Nothing but the lines from the one that contains "- This unite" to the end of the records should be printed, both ends included, exactly as given.

Start of Block

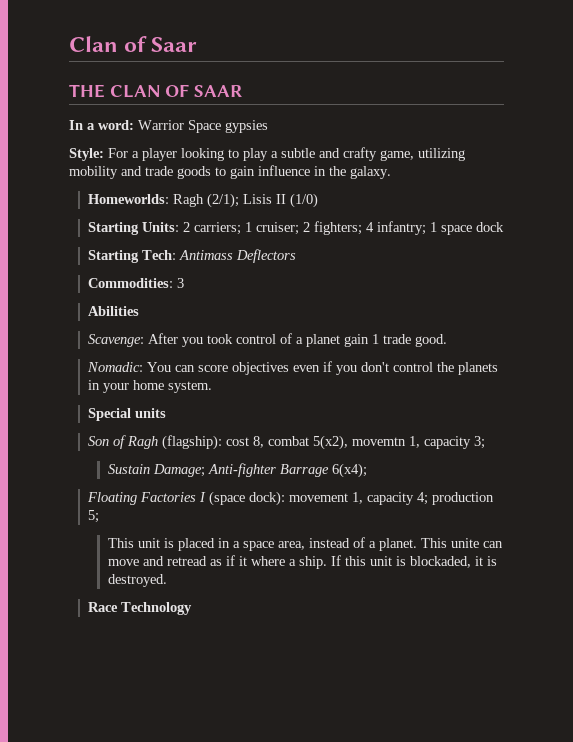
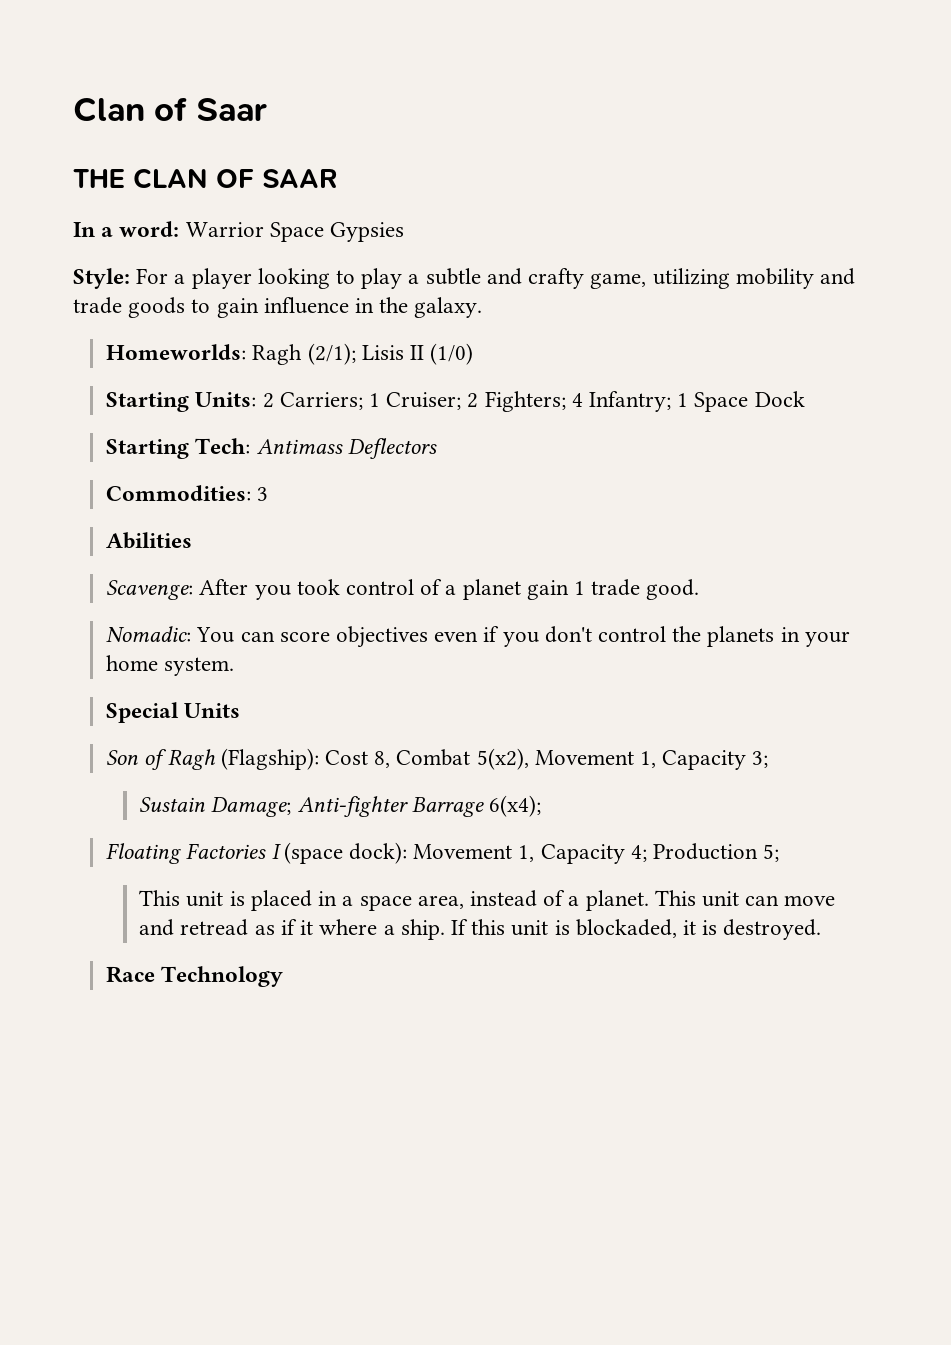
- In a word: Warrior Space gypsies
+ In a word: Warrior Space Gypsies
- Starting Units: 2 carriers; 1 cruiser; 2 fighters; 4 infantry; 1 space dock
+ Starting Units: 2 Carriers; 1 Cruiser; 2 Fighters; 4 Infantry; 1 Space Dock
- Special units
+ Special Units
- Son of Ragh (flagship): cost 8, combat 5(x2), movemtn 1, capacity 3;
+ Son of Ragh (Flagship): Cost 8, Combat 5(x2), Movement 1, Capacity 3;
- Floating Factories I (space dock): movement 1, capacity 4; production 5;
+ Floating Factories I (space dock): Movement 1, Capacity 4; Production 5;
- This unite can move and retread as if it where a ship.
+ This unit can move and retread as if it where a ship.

End of Block

» Answer to this exercise:
- This unite can move and retread as if it where a ship.
+ This unit can move and retread as if it where a ship.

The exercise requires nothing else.